Herausgekommen ist ein ungewöhnlicher Film von höchster filmischer und erzählerischer Qualität, der das Tabu des Todes durchbricht. Wir folgen diesem Mann, wie er um sein Leben kämpft, es am Ende verliert, aber seinen Glauben gewinnt und die Menschen um ihn herum verändert.

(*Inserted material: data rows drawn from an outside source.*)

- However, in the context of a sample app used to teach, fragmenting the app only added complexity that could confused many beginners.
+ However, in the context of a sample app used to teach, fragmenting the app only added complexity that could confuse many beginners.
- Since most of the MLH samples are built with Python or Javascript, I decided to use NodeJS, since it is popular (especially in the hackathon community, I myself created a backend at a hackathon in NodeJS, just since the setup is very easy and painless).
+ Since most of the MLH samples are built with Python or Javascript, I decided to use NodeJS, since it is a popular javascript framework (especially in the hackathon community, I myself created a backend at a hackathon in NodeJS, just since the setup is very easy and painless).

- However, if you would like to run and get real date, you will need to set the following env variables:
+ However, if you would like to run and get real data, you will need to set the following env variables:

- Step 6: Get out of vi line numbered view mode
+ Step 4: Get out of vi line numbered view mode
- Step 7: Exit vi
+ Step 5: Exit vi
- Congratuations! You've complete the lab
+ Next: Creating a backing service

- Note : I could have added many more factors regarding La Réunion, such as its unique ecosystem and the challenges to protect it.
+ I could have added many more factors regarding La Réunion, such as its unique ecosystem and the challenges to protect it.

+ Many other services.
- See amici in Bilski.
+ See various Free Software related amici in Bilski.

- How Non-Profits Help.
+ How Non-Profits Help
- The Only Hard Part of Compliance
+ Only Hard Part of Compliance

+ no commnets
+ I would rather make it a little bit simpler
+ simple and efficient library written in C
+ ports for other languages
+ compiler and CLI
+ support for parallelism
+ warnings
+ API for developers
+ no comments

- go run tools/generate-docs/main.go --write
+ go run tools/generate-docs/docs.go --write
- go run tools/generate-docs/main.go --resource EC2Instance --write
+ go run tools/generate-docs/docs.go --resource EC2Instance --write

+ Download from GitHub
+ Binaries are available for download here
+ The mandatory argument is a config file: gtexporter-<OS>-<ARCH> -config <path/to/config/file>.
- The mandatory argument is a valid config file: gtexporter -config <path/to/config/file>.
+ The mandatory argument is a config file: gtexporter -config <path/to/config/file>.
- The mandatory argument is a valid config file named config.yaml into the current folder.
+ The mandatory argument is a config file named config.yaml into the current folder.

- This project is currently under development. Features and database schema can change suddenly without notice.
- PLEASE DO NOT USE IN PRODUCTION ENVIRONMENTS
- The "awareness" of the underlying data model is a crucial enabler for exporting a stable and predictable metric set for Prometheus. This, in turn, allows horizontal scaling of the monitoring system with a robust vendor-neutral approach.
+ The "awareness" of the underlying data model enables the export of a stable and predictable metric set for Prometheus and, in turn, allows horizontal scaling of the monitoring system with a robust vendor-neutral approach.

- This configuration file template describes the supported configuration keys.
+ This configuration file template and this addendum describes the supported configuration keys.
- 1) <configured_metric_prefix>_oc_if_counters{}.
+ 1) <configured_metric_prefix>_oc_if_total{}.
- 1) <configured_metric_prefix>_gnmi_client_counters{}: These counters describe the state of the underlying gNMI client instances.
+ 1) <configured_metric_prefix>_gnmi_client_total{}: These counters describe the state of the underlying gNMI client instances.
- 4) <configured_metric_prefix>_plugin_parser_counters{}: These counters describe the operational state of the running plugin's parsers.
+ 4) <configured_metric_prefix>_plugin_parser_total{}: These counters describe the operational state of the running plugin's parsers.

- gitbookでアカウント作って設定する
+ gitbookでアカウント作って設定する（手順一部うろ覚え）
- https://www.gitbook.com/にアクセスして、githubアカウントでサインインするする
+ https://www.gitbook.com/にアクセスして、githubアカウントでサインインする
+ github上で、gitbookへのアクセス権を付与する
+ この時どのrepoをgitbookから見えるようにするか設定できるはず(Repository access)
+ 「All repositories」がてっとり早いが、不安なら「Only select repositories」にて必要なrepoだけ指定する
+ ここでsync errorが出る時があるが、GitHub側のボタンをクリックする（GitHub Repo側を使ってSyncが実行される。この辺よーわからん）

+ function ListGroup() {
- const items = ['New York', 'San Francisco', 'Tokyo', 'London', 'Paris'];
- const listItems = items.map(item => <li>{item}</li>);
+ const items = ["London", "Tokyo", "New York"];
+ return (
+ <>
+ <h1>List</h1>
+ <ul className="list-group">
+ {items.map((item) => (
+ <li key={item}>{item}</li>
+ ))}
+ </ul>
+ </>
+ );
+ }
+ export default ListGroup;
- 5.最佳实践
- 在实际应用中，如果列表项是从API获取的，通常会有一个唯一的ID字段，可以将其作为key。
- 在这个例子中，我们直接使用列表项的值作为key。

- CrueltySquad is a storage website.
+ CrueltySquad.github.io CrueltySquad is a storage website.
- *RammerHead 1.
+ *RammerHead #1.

Der Tod ist schrecklich, aber in der Gemeinschaft lernen wir, damit umzugehen

Die Kamera ist buchstäblich bis zum letzten Atemzug dabei. Kaum auszuhalten und voyeuristisch. Sollte man meinen. Aber nein! Sehr mitfühlend und sehr präsent. Ich habe beim Zuschauen an den Tod meiner Mutter gedacht, den ich im Krankenhaus miterlebt habe. Mir kam vieles so bekannt vor. Vor allem die Freunde, wie sie miteinander den Sterbenden begleiten, wie sie ihn tragen, wie sie für ihn singen, wie sie mit ihm beten, wie sie miteinander trauern und wie sie hinterher zugleich lachen und weinen. Der Tod ist schrecklich. Aber in der Gemeinschaft lernen wir, damit umzugehen. Ich bin am Ende von „Real Life“ klüger aus dem Kino herausgegangen.

Und ich wünschte mir, dass wir mit dem Tod offener umgehen, vielleicht auch die stillen Feiertage irgendwo gemeinsam begehen.

Und Beteigeuze? Der hat es nochmal geschafft – vorerst. Irgendwann in den nächsten 100.000 Jahren ist er wirklich dran mit dem Sterben, aber wahrscheinlich kommt ihm irgendein anderer Stern in unserer Milchstraße zuvor. Es ist doch ganz gut, dass man nie genau weiß, wer und wann.

Der Autor

Heino Falcke, geb. 1957 in Köln, ist Professor für Radioastronomie an der Radboud-Universität Nimwegen (NL) und Buchautor. Er lebt in Frechen. Im Ehrenamt ist Falcke Prädikant der Evangelischen Kirche im Rheinland. Für seine Arbeit wurde Falcke vielfach ausgezeichnet, zuletzt mit dem Balzan-Preis. 2018 wurde ein Asteroid nach ihm benannt: (12654) Heinofalcke.